It's not a disturbance, the liquid isn't supercooled in this case. It's right about at 0 degrees, though.
It isn't the pressure drop directly, because you can give an upper-bound estimate to how much cooling the pressure drop directly does based on the observation that the pressure is not more than a few atmospheres. That means that space the gas in the bottle gets multiplied by a factor of, say 10 (that's too big), and (kT times) the entropy gain per atom is
$kT\Delta S = kT log(10)$
and kT is 1/30 eV, so you get at best 1/10 eV per gas atom. The density of gas on top is 1/300 the density of water, and the maximum total cooling from expanding that gas is negligible per atom of liquid. There is no significant cooling and heating in compressing a liquid, since essentially no work is done in the process, so the pressure drop does nothing to the liquid.

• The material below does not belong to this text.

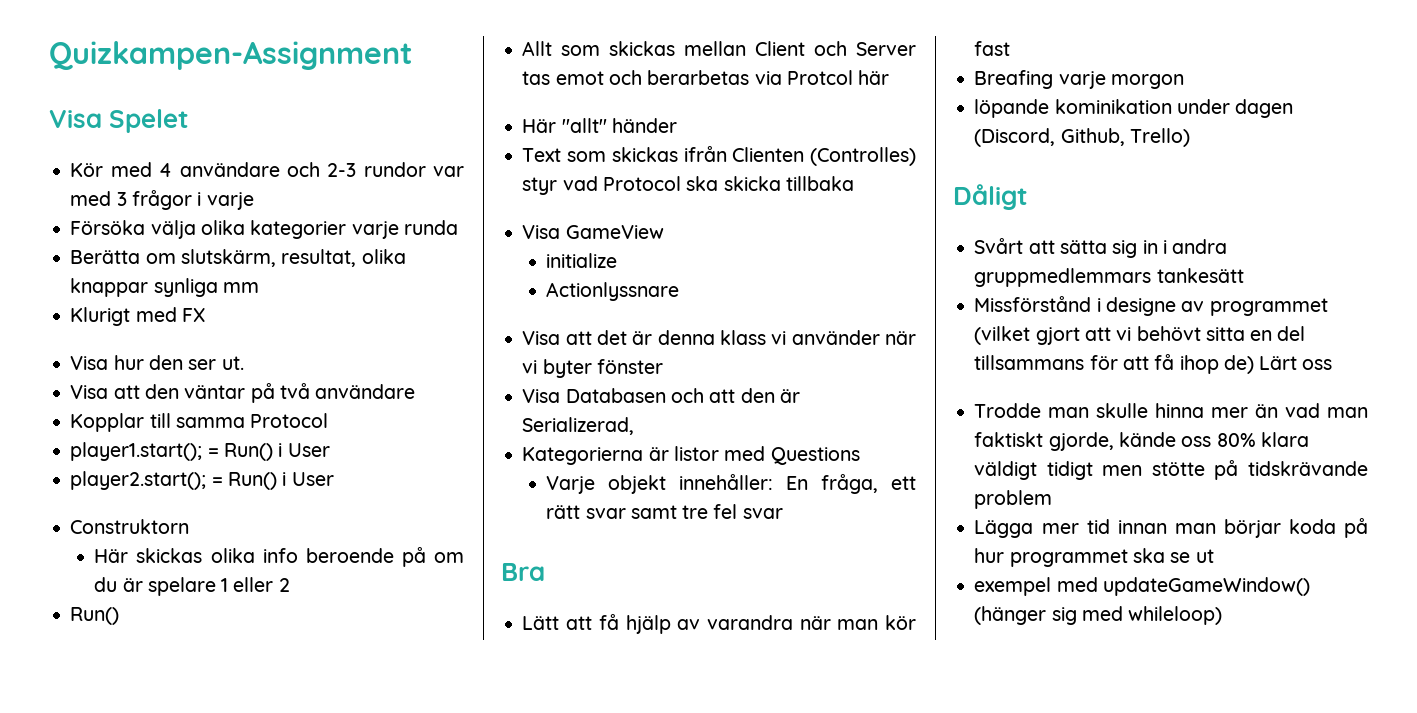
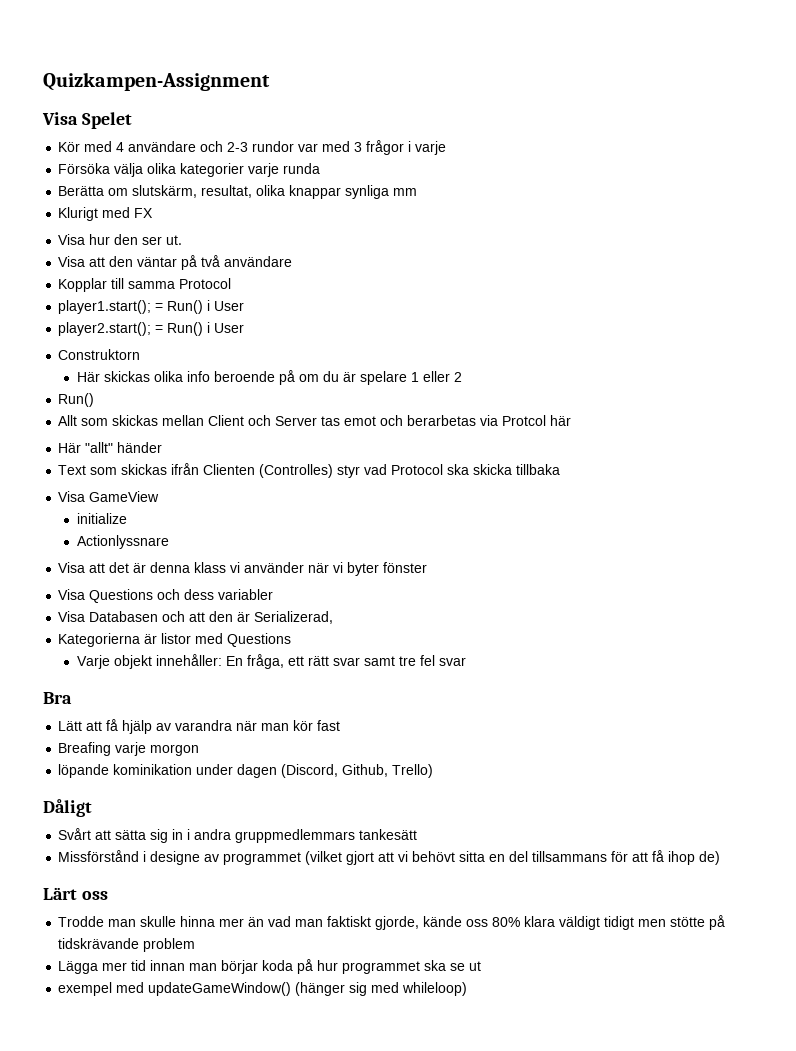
(663, 366) none -> [58,589,274,603] // Visa Questions och dess variabler
(1254, 364) none -> (721, 858) //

But the pressure drop makes the soda supersaturated with respect to its dissolved CO2, and this CO2 is outgassing from a liquid state to a gas state, and this is a huge gain in entropy. By outgassing the dissolved CO2 into bubbles, each CO2 atom gets a 300-fold increase of available volume to roam, and this can cool the liquid by
$kT log(300) \approx {1\over 4} eV $
So you get $.25 eV$ per released CO2 molecule, which is comperable to the binding energy of a water molecule. So each outgassed CO2 freezes order 1 H2O, and this freezes a network of filaments of water around the outgassed bubbles, making a slush.